TASK STATEMENT. Identify all lines below that hold "MongoDB" and collect them.

Excerpts from a dataset
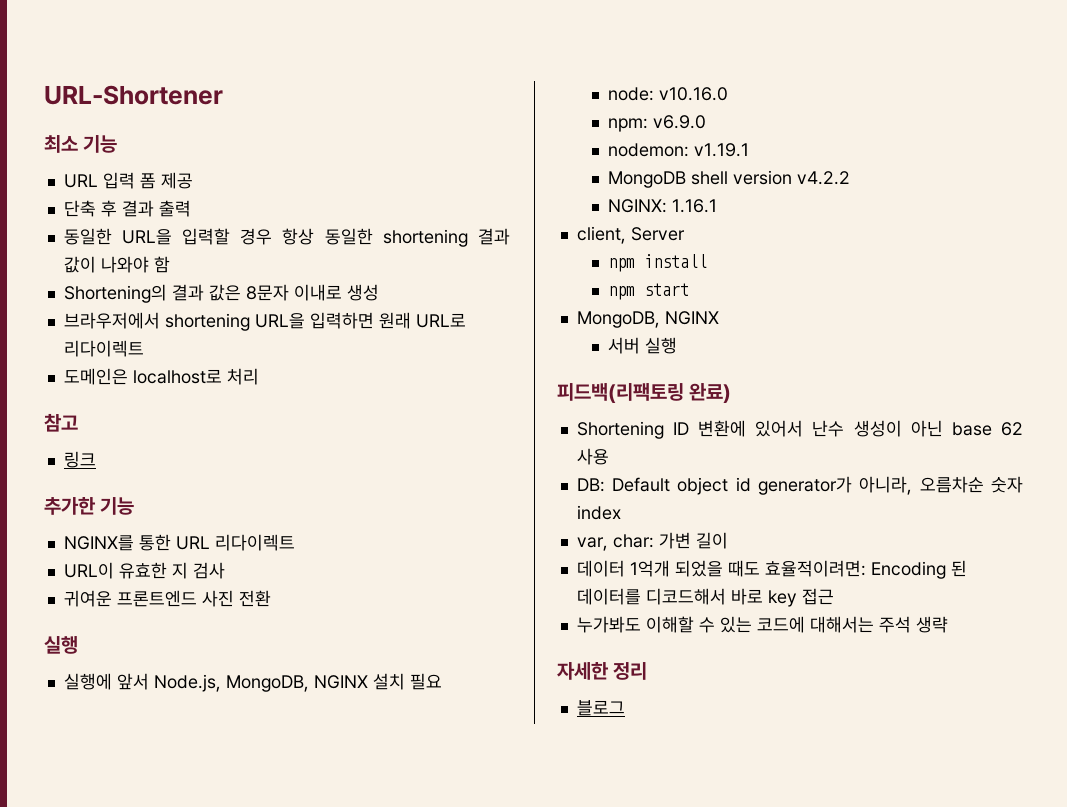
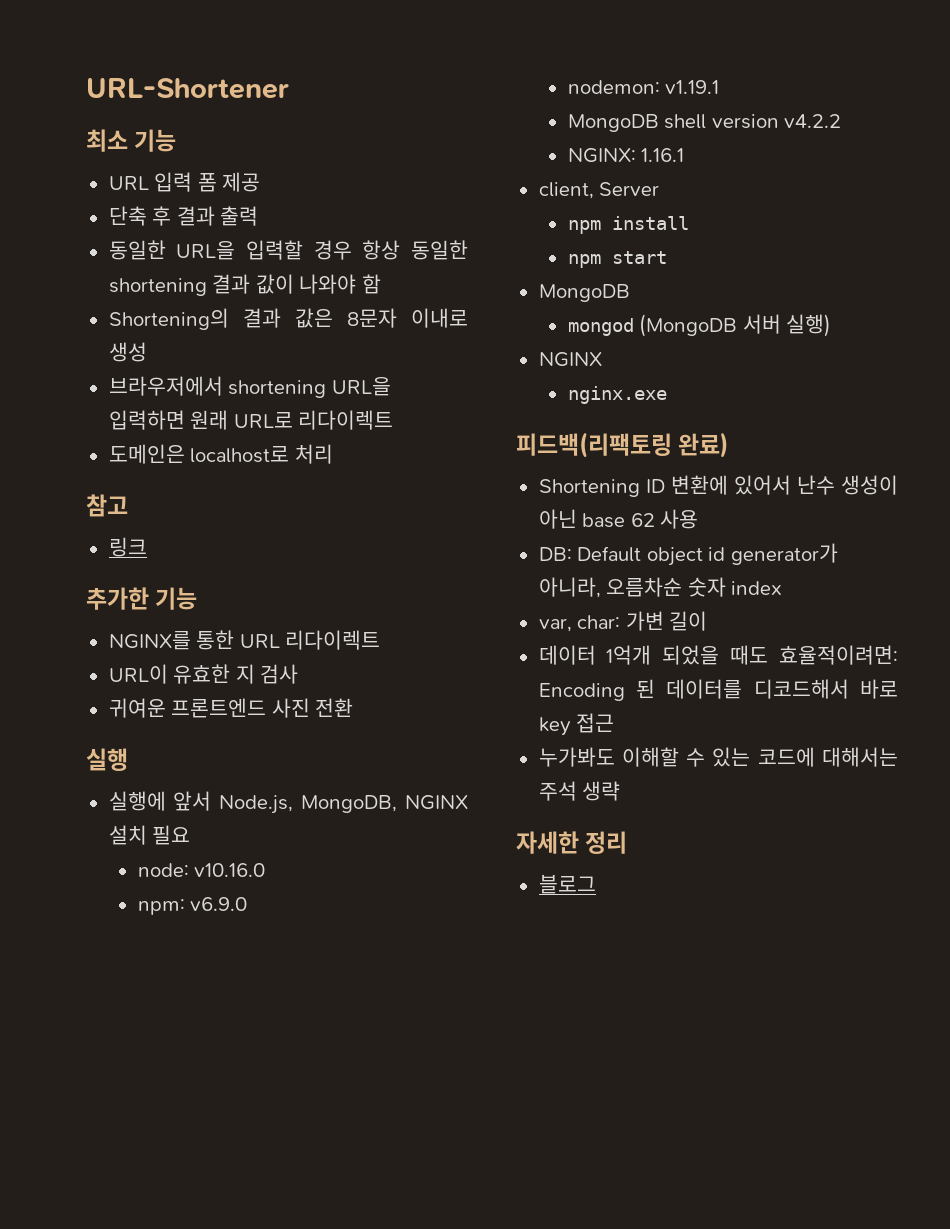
  npm start
- MongoDB, NGINX
+ MongoDB
+ mongod (MongoDB 서버 실행)
+ NGINX
- 서버 실행
+ nginx.exe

EXERCISE SOLUTION.
- MongoDB, NGINX
+ MongoDB
+ mongod (MongoDB 서버 실행)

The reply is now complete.